In the present study, sclerostin levels were positively associated with SMI in the total population and with HGS in the total sample and in women. In agreement with these findings, higher serum sclerostin levels were shown to be associated with a lower risk of sarcopenia, low muscle mass and weak muscle strength in Korean older adults independent of age, sex and BMI92. In a recent study by Magarò et al.32, sclerostin was discovered in muscle cells in vitro and in muscles from variably aged mice suggesting sclerostin as a putative new myokine. Since muscle was positively correlated with bone parameters and sclerostin levels in the present study, the positive association between sclerostin and bone parameters might be explained by muscle tissue. Partial correlation analyses between sclerostin and BMC, BMD and T-Score adjusted for SMI and skeletal muscle mass however revealed, that the positive associations between sclerostin and bone parameters persisted.

Due to the effect of sclerostin in inhibiting bone formation, osteocalcin as a marker of bone formation, would be expected to be negatively correlated with sclerostin levels. This hypothesis is supported by the present data. The negative correlation between sclerostin and osteocalcin levels may therefore explain the unexpected negative relationship between osteoclacin and BMC, BMD and T-Score (Table 4). By contrast, multiple regression analyses revealed that osteocalcin was a negative predictor for BMC independent of sclerostin (Table 5). Negative effects of osteocalcin on bone health that have been proposed from studies in mice and in vitro experiments93,94,95 can therefore not be excluded.

Strengths and limitations

The study population of older community-dwelling Caucasians was in good general health, with normal renal function, thus confounders caused by disease or relevant medication can be excluded. The population was also well characterized using whole body MRI which is considered as the gold standard method of the assessment of skeletal muscle mass. Nevertheless, the present findings should be considered in the context of some limitations. First, adiponectin circulates in blood in multiple (iso-)forms with different physiologic functions96,97. As only total concentrations were measured, the effects of the different (iso-)forms could not be examined. Second, since the primary aim of the study was to validate measures of bioelectrical impedance analysis vs. reference methods, lifestyle factors affecting bone mass were not assessed (e.g. smoking habits, sports, vitamin D supplementation). Third, the quality of the kits for the measurement of the various hormones might influence the results. Fourth, our study design was cross-sectional only. Thus, we could not address the possible skeletal response to endocrine and inflammatory determinants. In addition, skeletal response to an intervention is a function of bone architecture (trabecular and cortical) which was not differentiated by DXA-derived measures of BMC and BMD98. Finally, the findings need to be confirmed using a longitudinal study design.

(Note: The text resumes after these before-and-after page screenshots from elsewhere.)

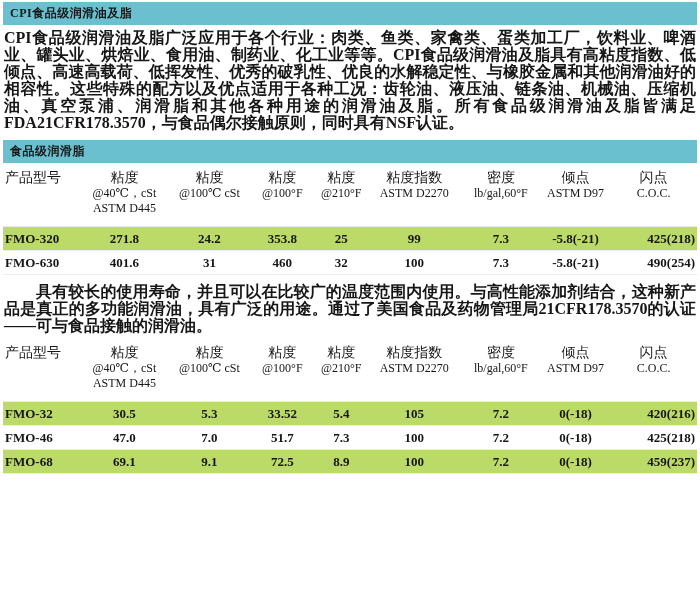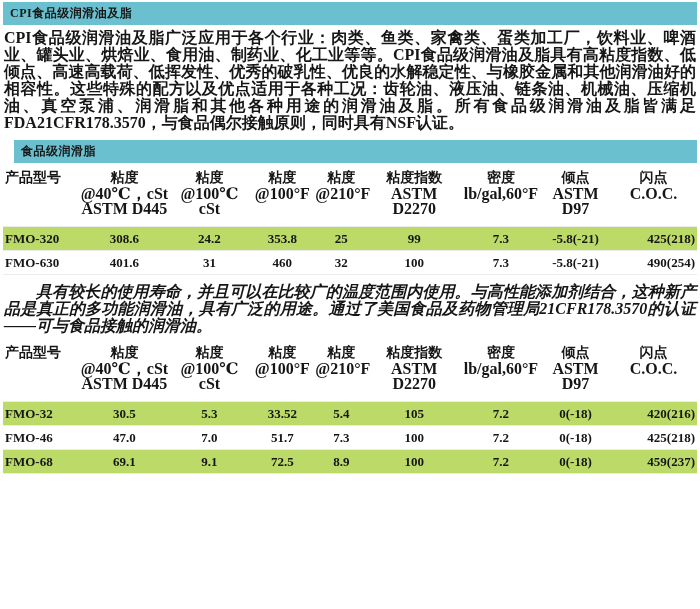"食品级润滑脂" .sec2 { margin-left: 11px -> none }
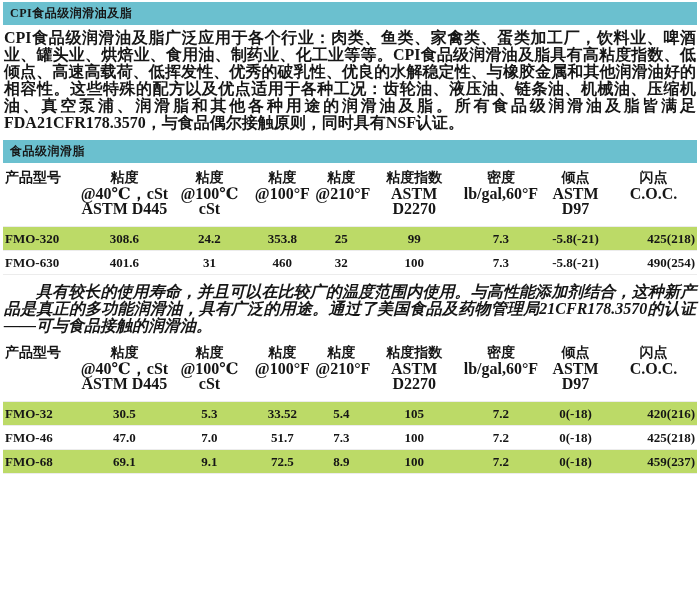"产品型号" .spec th { font-weight: bold -> normal }
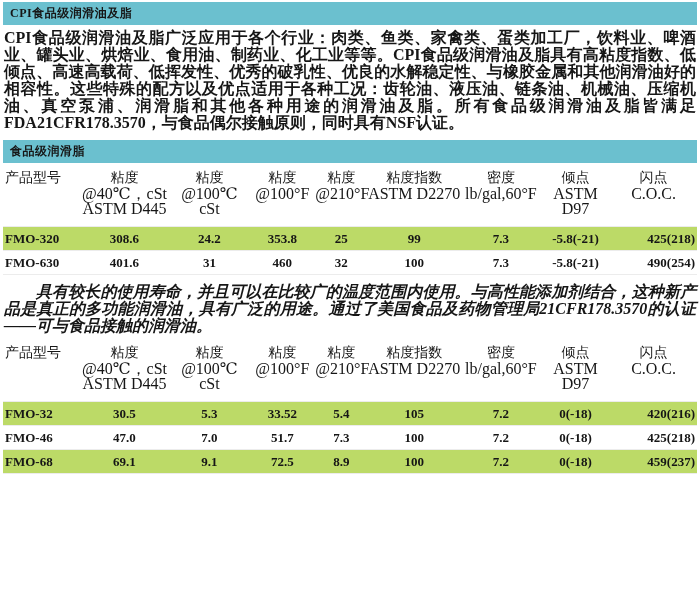"@40℃，cSt" .h2 { font-size: 16px -> 12px }
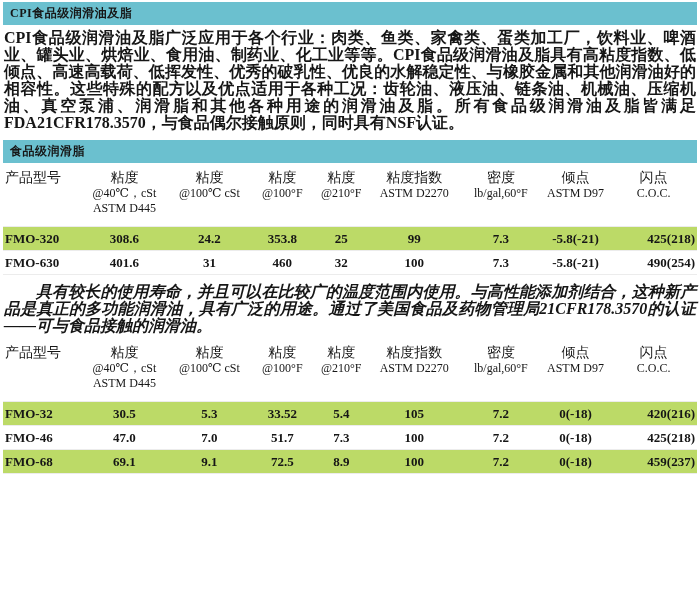"308.6" td { text: 308.6 -> 271.8 }
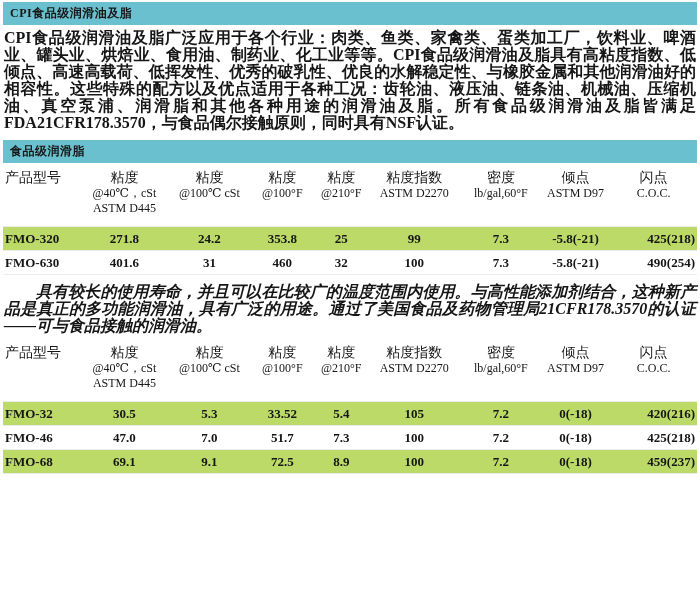"具有较长的使用寿命，并且可以在比较广的温度范围内使用。与高性能添加剂结合，这种新" .para.indent { font-style: italic -> none }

In conclusion, in contrast to skeletal muscle mass, our results suggest that FMI and different body fat compartments are strongly related to lower bone mass and density in older adults and possibly mediated by low-grade inflammation, higher leptin and lower adiponectin levels. In line with other human studies and in contrast to animal and cell culture experiments the present study reveals sclerostin as an important positive predictor of bone mass and density. Further investigations are needed to clarify this paradox.